Task to complete: Restate the following data in its entirety, word for word and without images.

Supplied data:
◇ ◇ ◇ ◇ ◇
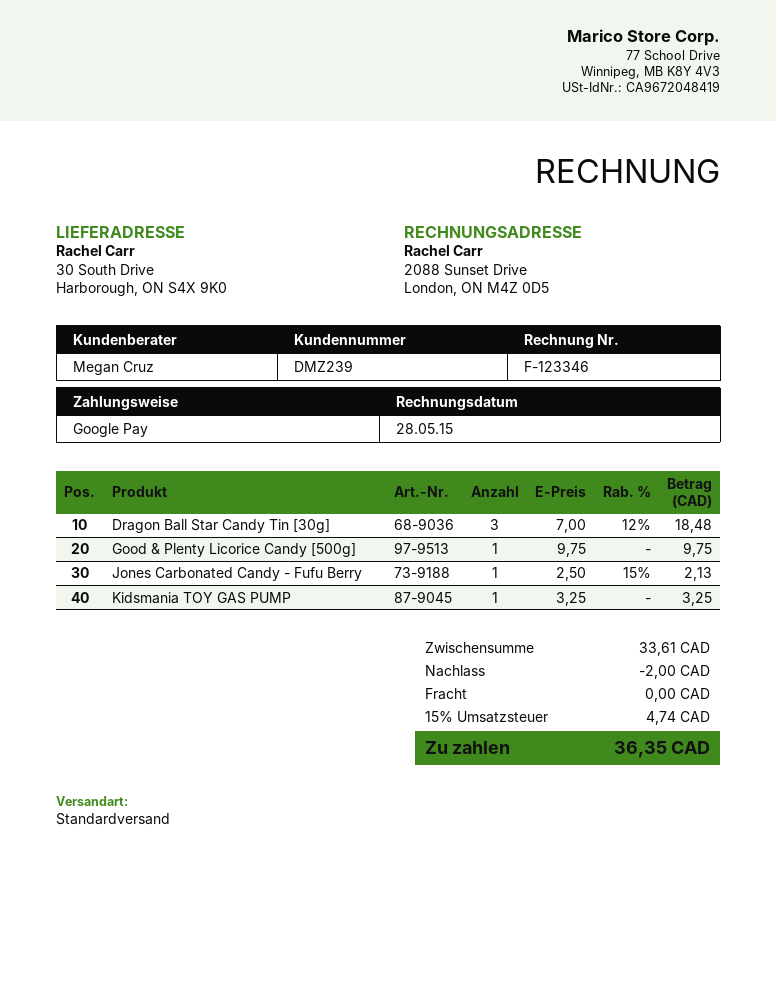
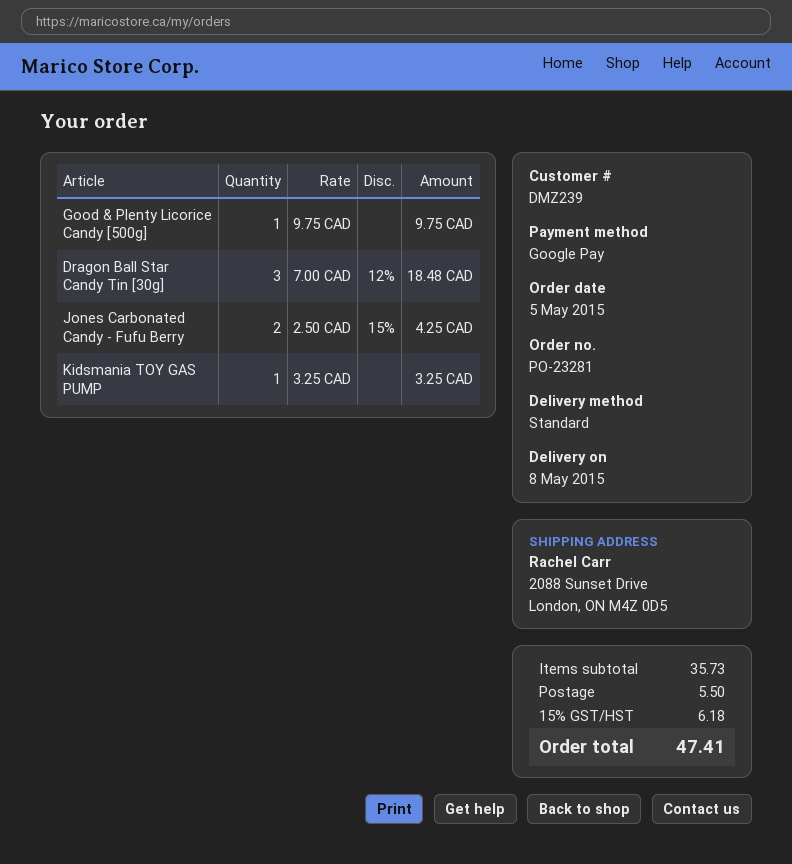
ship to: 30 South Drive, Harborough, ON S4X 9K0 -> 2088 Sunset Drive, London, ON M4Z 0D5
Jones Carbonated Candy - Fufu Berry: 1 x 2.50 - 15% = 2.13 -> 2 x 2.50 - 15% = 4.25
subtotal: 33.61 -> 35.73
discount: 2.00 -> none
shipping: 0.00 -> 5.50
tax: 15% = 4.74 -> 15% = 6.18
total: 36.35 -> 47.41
◇ ◇ ◇ ◇ ◇
Your response:
ship to: 30 South Drive, Harborough, ON S4X 9K0 -> 2088 Sunset Drive, London, ON M4Z 0D5
Jones Carbonated Candy - Fufu Berry: 1 x 2.50 - 15% = 2.13 -> 2 x 2.50 - 15% = 4.25
subtotal: 33.61 -> 35.73
discount: 2.00 -> none
shipping: 0.00 -> 5.50
tax: 15% = 4.74 -> 15% = 6.18
total: 36.35 -> 47.41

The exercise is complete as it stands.